I'm going out for a cowboy burger and a sam adams now. Back later. We'll tawwwk.
I really don't care about the Republican Party. If you have a candidate in mind who can accomplish what the President has as well as take the stand on immigration and jobs you support, bring 'em on.
By the way, can you please point me to where the President has invited every illegal (who wouldn't be here illegally if they had an invitation) to take over our jobs or when he will be proposing citizenship? If you truly want a solution that has an ounce of political viability it would be helpful to be accurate.
If you and other like you write him in and he loses, then, politically, he will be labeled as a "loser". Yes? No?
You want solutions? I'll give your solutions: Close down the border and deport illegals who aren't working. Stop making every child born of illegals an American citizen. Stop the insane spending spree in Washington. Fight for conservative judges and kick Orin Hatch's arse back to Utah. Fine companies who are outsourcing American jobs, and stop the love affair with one world government socialism. The President is the leader and he can do these things if he chooses. He doesn't chose.
Want more?
The proposals Bush has given to the nation and Congress in his first term is what scares me to death about his second term.
Oh I'm impressed. This is so typical of Republican thinking. My party regardless of the facts.

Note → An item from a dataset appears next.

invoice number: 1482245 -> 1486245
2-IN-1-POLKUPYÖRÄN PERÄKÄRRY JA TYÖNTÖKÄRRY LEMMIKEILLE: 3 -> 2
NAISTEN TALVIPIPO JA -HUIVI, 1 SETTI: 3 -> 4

The Rise, and Fall, of a Fervid Third Party
In the 1850s, a burgeoning coalition of self- proclaimed nativists, or Know-Nothings, swept into office and called out for radical change
Writer Robert Wernick illuminates a little-known corner of American history in his exploration of 19th-century America's enigmatic and contradictory Know-Nothings. That odd assortment of political bedfellows, constituting the most successful third party outside of the pre-Civil War Republicans in the nation's history, makes for a strange chapter in our political annals.

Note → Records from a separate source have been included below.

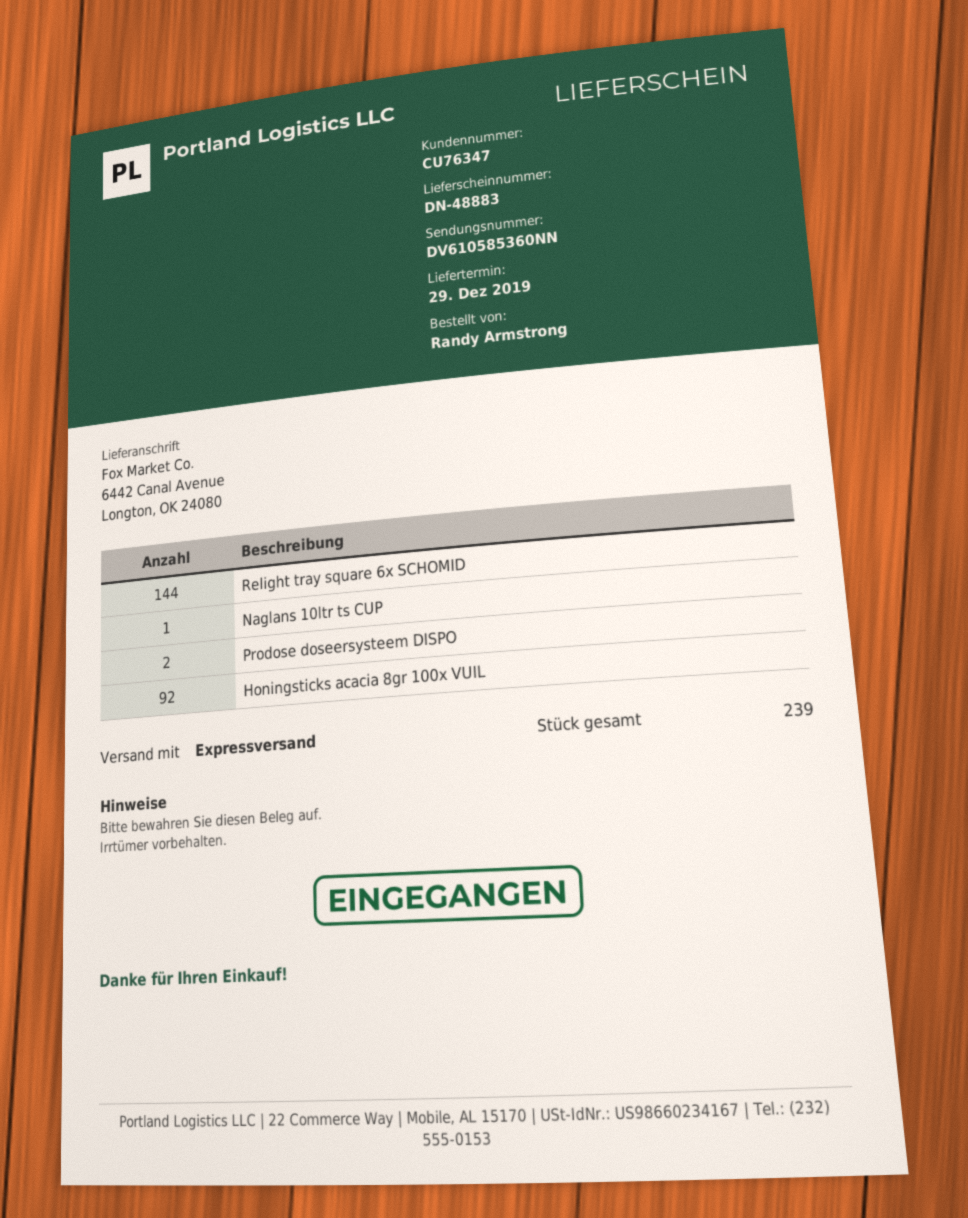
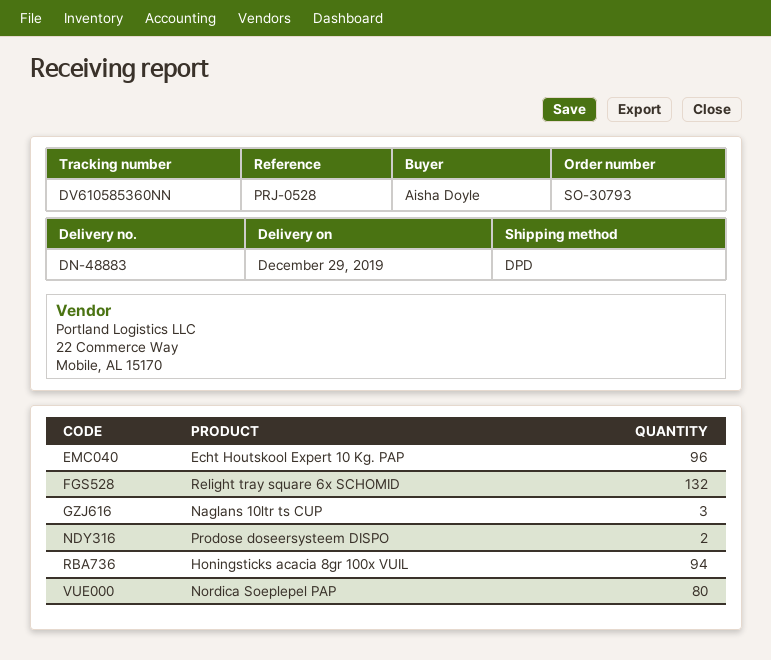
ordered by: Randy Armstrong -> Aisha Doyle
shipping method: express -> DPD
Relight tray square 6x SCHOMID: 144 -> 132
Naglans 10ltr ts CUP: 1 -> 3
Honingsticks acacia 8gr 100x VUIL: 92 -> 94
Echt Houtskool Expert 10 Kg. PAP: none -> 96
Nordica Soeplepel PAP: none -> 80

The nativist movement, championing the so-called rights of Protestant, American-born male voters, grew out of fear about new waves of immigration, and about the future. From 1820 to 1845, the arrival of newcomers to our shores had been steady 10,000 to 100,000 a year. Then immigration surged: from 1845 through 1854, some 2.9 million immigrants, including 1.2 million Irish and more than a million Germans, poured into seaboard cities like Boston and New York. These strangers were impoverished and disease-ridden, easy fodder for the burgeoning coalition of nativists. Membership in the new third party soared: by 1854, when the Know-Nothings formed the American Party and won offices nationwide in that year's election, they had scored an impressive coup.
Once they took on the hard work of enacting legislation, though, the Know-Nothings too became mired in political reality. Although they had transcended their own xenophobic rhetoric and tried to achieve desirable reforms, their accomplishments were transitory.
(Abstract of an article by Robert Wernick in Smithsonian, November 1996)
http://www.smithsonianmag.si.edu/smithsonian/issues96/nov96/knownothings.html
We've seen this kind of hysterical, nativist rhetoric before.
It was a loser then and it's a loser now.